Se, por um lado, sabemos que todo projeto científico está alicerçado em verdades temporariamente – e apenas temporariamente – estabelecidas, também é certo que a ciência continua prescindindo de qualquer referência a uma realidade transcendental.

Essa “blindagem” do conhecimento racional contra as idéias metafísicas já havia sido postulada por Kant (1724 – 1804), que defendia a posição de que a filosofia deve se ater à discussão de conceitos que correspondem a algo que os sentidos possam perceber. Aqui podemos reconhecer uma questão radical: será o conhecimento científico, apesar de suas limitações, o único ao qual devemos devotar credibilidade?

Carl Sagan (1934 – 1996), astrônomo e divulgador da ciência, pode ser indicado como um dos que assumiram uma confiança plena e absoluta no conhecimento científico. Ele argumentava que nenhuma outra atividade humana tem por norma colocar em dúvida seus próprios fundamentos. Com isso, queria dizer que a ciência está constantemente checando suas descobertas e afirmativas e não reluta em abandonar qualquer idéia que se mostre vulnerável aos ataques teóricos e práticos. Indo mais além, Carl Sagan pensava que, por uma questão de coerência, um pensamento radical como o seu não podia admitir como verdadeira qualquer explicação do mundo fora da esfera científica. No limite dessa posição, ele assumia um inevitável ateísmo.

Há cientistas que não comungam com as idéias de Sagan. Alguns tentam demonstrar que a ciência e a religiosidade não se excluem, mas se complementam. Contudo, esses cientistas sabem que seus trabalhos acadêmicos não terão aceitação na comunidade de profissionais se estiverem baseados em idéias que denunciam imediatamente uma tendência a qualquer metafísica. Eles divulgam suas reflexões apenas para o público leigo ou para colegas que sabem que eles não estão falando de ciência. Não existe sequer um corpo de pesquisadores, organizado em uma academia, praticando a ciência normal e pesquisando coisas como alma, corpo astral, vida após a morte, iluminação, mundo supra sensível ou assuntos parecidos.

Evidentemente, ninguém está obrigado a apostar todas suas fichas no conhecimento científico. Existem boas razões para acreditarmos que a ciência não detém a única forma de conhecimento da realidade. Contudo, crer em um conhecimento confiável para além do que está estabelecido equivale a admitir que a realidade esconde algo que a razão científica ainda não alcançou, ou que o ser humano tem uma capacidade de percepção que extrapola as informações que nos chegam dos órgãos dos sentidos.
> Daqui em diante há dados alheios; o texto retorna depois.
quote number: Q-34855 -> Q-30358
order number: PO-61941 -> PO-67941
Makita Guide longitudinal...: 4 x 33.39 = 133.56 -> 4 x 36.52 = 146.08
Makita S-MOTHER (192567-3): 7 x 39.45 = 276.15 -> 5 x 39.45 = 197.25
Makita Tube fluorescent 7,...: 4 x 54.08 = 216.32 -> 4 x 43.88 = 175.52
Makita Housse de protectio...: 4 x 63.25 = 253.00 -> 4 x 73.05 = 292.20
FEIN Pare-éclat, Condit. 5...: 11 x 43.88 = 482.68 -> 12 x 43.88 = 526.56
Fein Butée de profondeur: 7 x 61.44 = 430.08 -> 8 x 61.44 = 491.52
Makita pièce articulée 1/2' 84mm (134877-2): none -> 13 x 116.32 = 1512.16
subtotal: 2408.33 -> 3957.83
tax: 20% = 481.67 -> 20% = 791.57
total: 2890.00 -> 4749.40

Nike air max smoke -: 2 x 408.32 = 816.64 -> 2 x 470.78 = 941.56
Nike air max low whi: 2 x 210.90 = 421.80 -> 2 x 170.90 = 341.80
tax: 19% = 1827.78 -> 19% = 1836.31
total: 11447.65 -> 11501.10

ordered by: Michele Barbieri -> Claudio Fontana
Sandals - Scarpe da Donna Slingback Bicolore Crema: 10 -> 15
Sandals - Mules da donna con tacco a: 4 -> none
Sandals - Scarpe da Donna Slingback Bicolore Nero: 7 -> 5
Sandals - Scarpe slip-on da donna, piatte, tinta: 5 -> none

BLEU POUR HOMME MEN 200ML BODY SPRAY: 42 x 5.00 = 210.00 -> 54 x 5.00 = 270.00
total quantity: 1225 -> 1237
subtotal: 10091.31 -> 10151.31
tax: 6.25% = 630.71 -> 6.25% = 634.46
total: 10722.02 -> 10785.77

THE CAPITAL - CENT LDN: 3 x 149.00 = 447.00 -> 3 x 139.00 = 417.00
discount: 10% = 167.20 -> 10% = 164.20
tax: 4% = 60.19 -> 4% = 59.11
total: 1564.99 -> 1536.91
Jung, por exemplo, contrapunha-se ferrenhamente à submissão a esse tipo de racionalidade. Diferentemente de Freud, ele considerava que não deveríamos tentar trazer à consciência aquilo que pertence ao subconsciente. Pelo contrário, acreditava que deveríamos reverenciar todos os rituais que a humanidade vem praticando desde sempre e tentar aprender o que essas práticas nos têm a ensinar. Para Jung, o abandono dos ritos religiosos em nome da racionalidade científica constituiria uma grande fonte de problemas de ordem psíquica. David Tacey, autor de How to Read Jung aposta que, se o século XX foi o século de Freud, o século XXI será o século de Jung.

  Vemo-nos, portanto, diante de posições antagônicas na forma como tratar a espiritualidade e essa questão nos desafia quando falamos de educação. O que devemos oferecer às crianças e adolescentes hoje? O que eles nos demandam? O que deve ser escolha de cada família e qual a linha que uma escola como a Coopen-BH deve adotar? Convidamos vocês ao debate porque essas definições deve contar com a participação de todos.